Condamné à 18 ans de prison pour le meurtre de l’amant de sa tante Jacques Chan Lim Wan, en décembre 2003, Satianand Nunhoo avait fait appel, jugeant la sentence trop sévère. Comme points d’appel, il avait entre autres évoqué un procès non équitable, les directives du juge dans son résumé ainsi que le droit à un procès dans un délai raisonnable. Le Full Bench de la Cour Suprême a conclu que la condamnation et la sentence imposées étaient justifiées pour ce grave délit, mais devait toutefois souligner que la poursuite n’avait pas donné d’explication pour justifier un retard de quatre ans pour loger l’affaire en Cour. Satianand Nunhoo aura ainsi à purger 17 ans de prison au lieu de 18 ans.
Le procès de Satianand Nunhoo s’était déroulé en février 2013. Il avait plaidé non coupable à l’accusation de manslaughter logée contre lui par le ministère public et un panel de jurés avait été constitué pour juger de sa culpabilité. Jacques Chan Lim Wan, plus connu comme « Bruce Lee », un quadragénaire, avait été mortellement agressé le 20 décembre 2003 à l’Avenue Ollier, Quatre-Bornes. La victime et la tante de l’accusé entretenaient une relation amoureuse et cette situation déplaisait à la famille Nunhoo. Jacques Chan Lim Wan habitait non loin d’elle. Le soir de l’incident, Satianand Nunhoo serait entré dans la chambre de sa tante et aurait vu Bruce Lee en sa compagnie. Il aurait alors battu Bruce Lee qui n’a pu riposter. Roué de coups à l’aide d’une barre de fer, le couple se serait précipité à l’extérieur. Lors de l’agression, la tante de Satianand Nunhoo a également été blessée. Elle se serait réfugiée chez son amant afin d’échapper à son agresseur. Par la suite, elle a été transportée par le SAMU à l’hôpital de Candos et y a reçu des soins. Cependant, Bruce Lee n’aura pas eu la même chance. Trouvé à demi mort par la police, il a succombé à ses graves blessures à l’Intensive Care Unit du même hôpital. L’autopsie a révélé qu’il a eu une fracture et une lacération du cerveau.
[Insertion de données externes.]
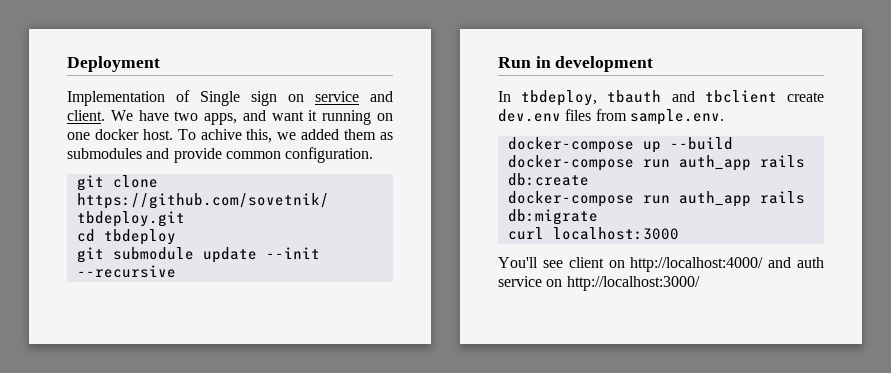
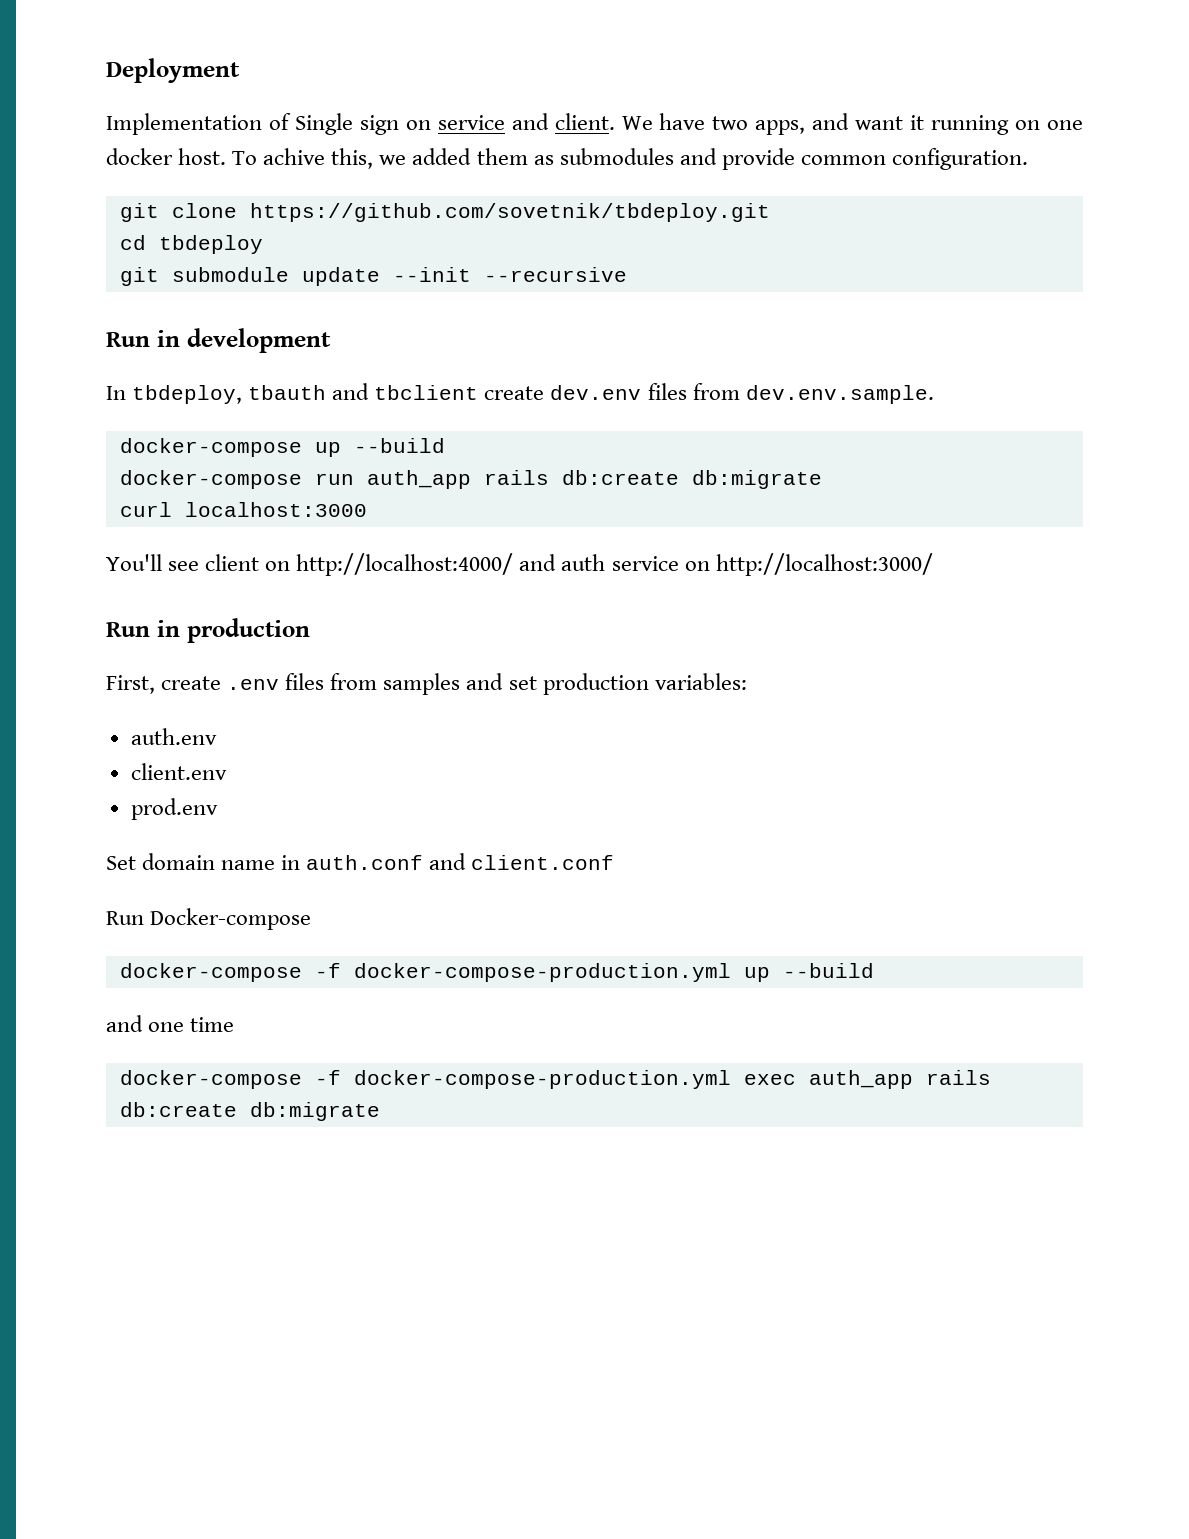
[629,109,724,125] sample.env. -> [745,385,934,404] dev.env.sample.
[507,191,805,207] // docker-compose run auth_app rails -> (679, 477) none
(700, 283) none -> [106,618,310,643] [106,673,747,695] [130,728,217,745] [130,763,227,780] [130,798,218,820] [106,853,615,870] [106,908,312,930] [119,963,874,982] [106,1015,235,1032] [119,1070,991,1089] [119,1102,380,1121] // Run in production // First, create .env files from samples and set production variables: // auth.env // client.env // prod.env // Set domain name in auth.conf and client.conf // Run Docker-compose // docker-compose -f docker-compose-production.yml up --build // and one time // docker-compose -f docker-compose-production.yml exec auth_app rails db:create db:migrate

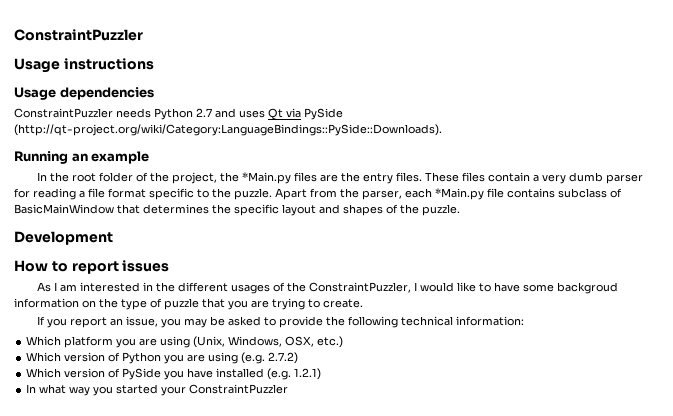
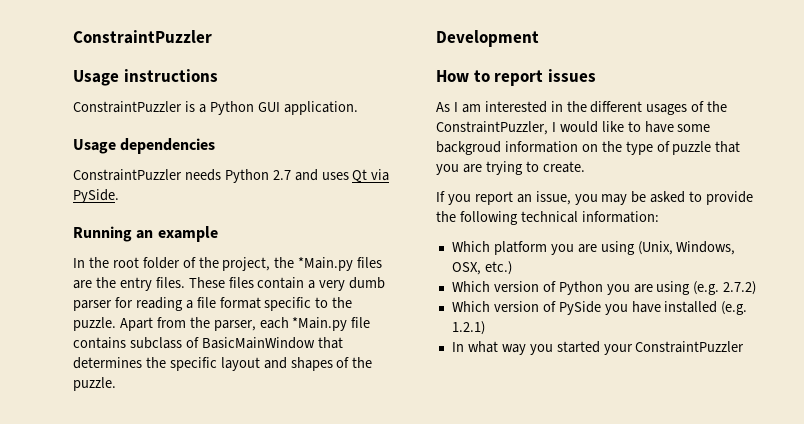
(154, 64) none -> [73,101,358,115] // ConstraintPuzzler is a Python GUI application.
[304,108,343,120] [14,124,442,136] PySide (http://qt-project.org/wiki/Category:LanguageBindings::PySide::Downloads). -> [73,189,119,203] PySide.

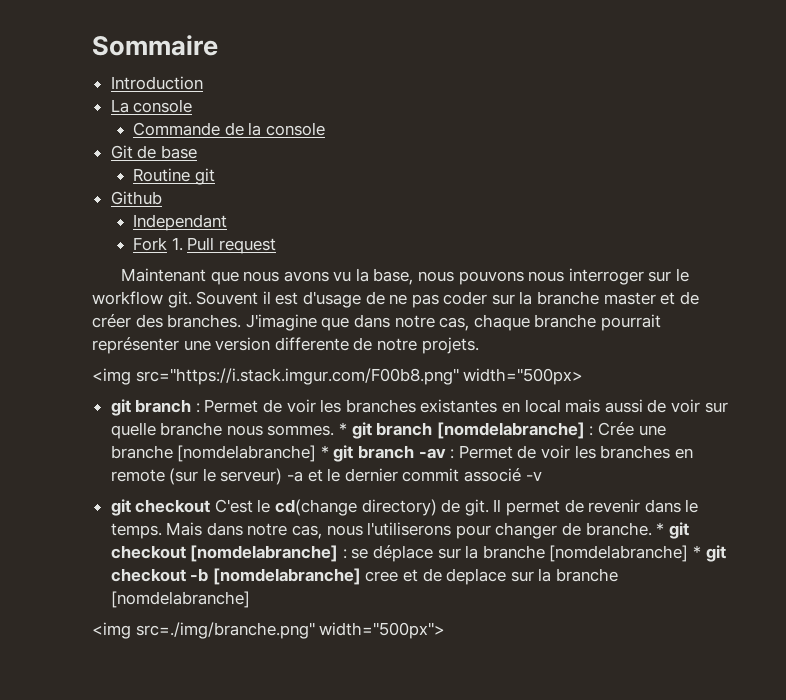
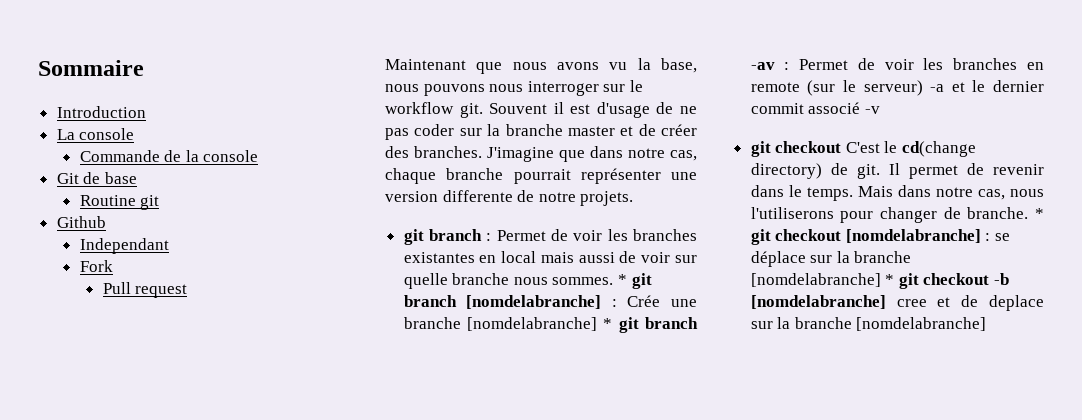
[171,237,183,251] 1. -> (113, 266) //
[92,368,584,385] // <img src="https://i.stack.imgur.com/F00b8.png" width="500px> -> (634, 198) none
[92,622,446,639] // <img src=./img/branche.png" width="500px"> -> (987, 324) none

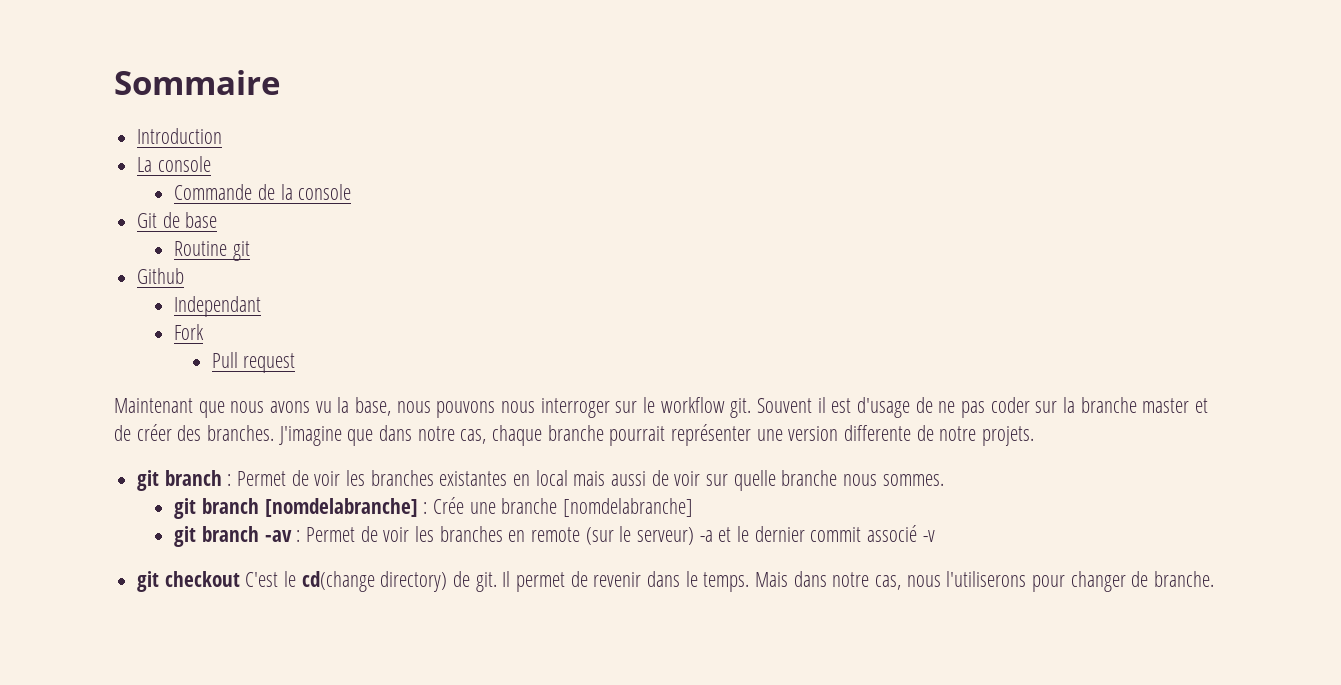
[618,274,628,285] * -> (944, 480) //
[603,318,613,329] * -> (694, 507) //
[1035,208,1044,219] [750,229,1011,245] [750,251,912,267] [750,273,1010,289] [750,295,1044,311] [750,317,987,331] * git checkout [nomdelabranche] : se déplace sur la branche [nomdelabranche] * git checkout -b [nomdelabranche] cree et de deplace sur la branche [nomdelabranche] -> (1215, 579) none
Après plusieurs jours de procès, les membres du jury, convaincus de sa culpabilité, avaient livré un verdict de « Guilty as charged » et le juge Benjamin Marie-Joseph l’avait alors condamné à 18 ans de prison.
En appel, Satianand Nunhoo avait entre autres soutenu qu’il n’avait pas eu droit à un procès équitable, car des points de loi avaient été discutés devant les jurés et l’opening speech de la poursuite était trop émotionnel, influençant ainsi les jurés dès le départ. Pour soutenir sa demande, l’appelant s’était aussi appuyé sur le temps passé entre le délit et le procès en Cour. Il en ressort que cette affaire remonte à décembre 2003. L’enquête préliminaire avait été logée en 2004 et avait été renvoyée à plusieurs reprises entre 2005 et 2008. L’enquête préliminaire devait finalement débuter en janvier 2008 et l’affaire avait été déférée aux Assises en mai 2008. Ce n’est qu’en mai 2012 que le procès avait été logé devant les Assises, soit avec quatre de retard. Si le Full Bench de la Cour suprême composé du Chef juge Keshoe Parsad Matadeen et des juges Saheeda Peeroo et Nirmala Devat a rejeté les autres points d’appels ayant trait au procès, statuant que la condamnation et la sentence étaient justifiées pour un délit, il a toutefois trouvé que les droits de l’accusé pour un procès dans un délai raisonnable avaient été bafoués. « It took 4 years for the information to be lodged before the Court, that is, on 22 May 2012. We have not been given any explanation at all as to why it took four years for the prosecution to lodge the formal charge against the appellant before the Court. Nor is there any indication that this delay was taken into account by the learned Judge in delivering his sentence. We also note that the learned Judge did not deduct from the eighteen years’ penal servitude which he imposed the period of seven months spent by the appellant on remand pending trial », dit le jugement. La Cour d’appel lui a ainsi accordé une rémission d’un an sur sa peine. Les sept mois qu’il avait passés en détention préventive seront aussi déduits.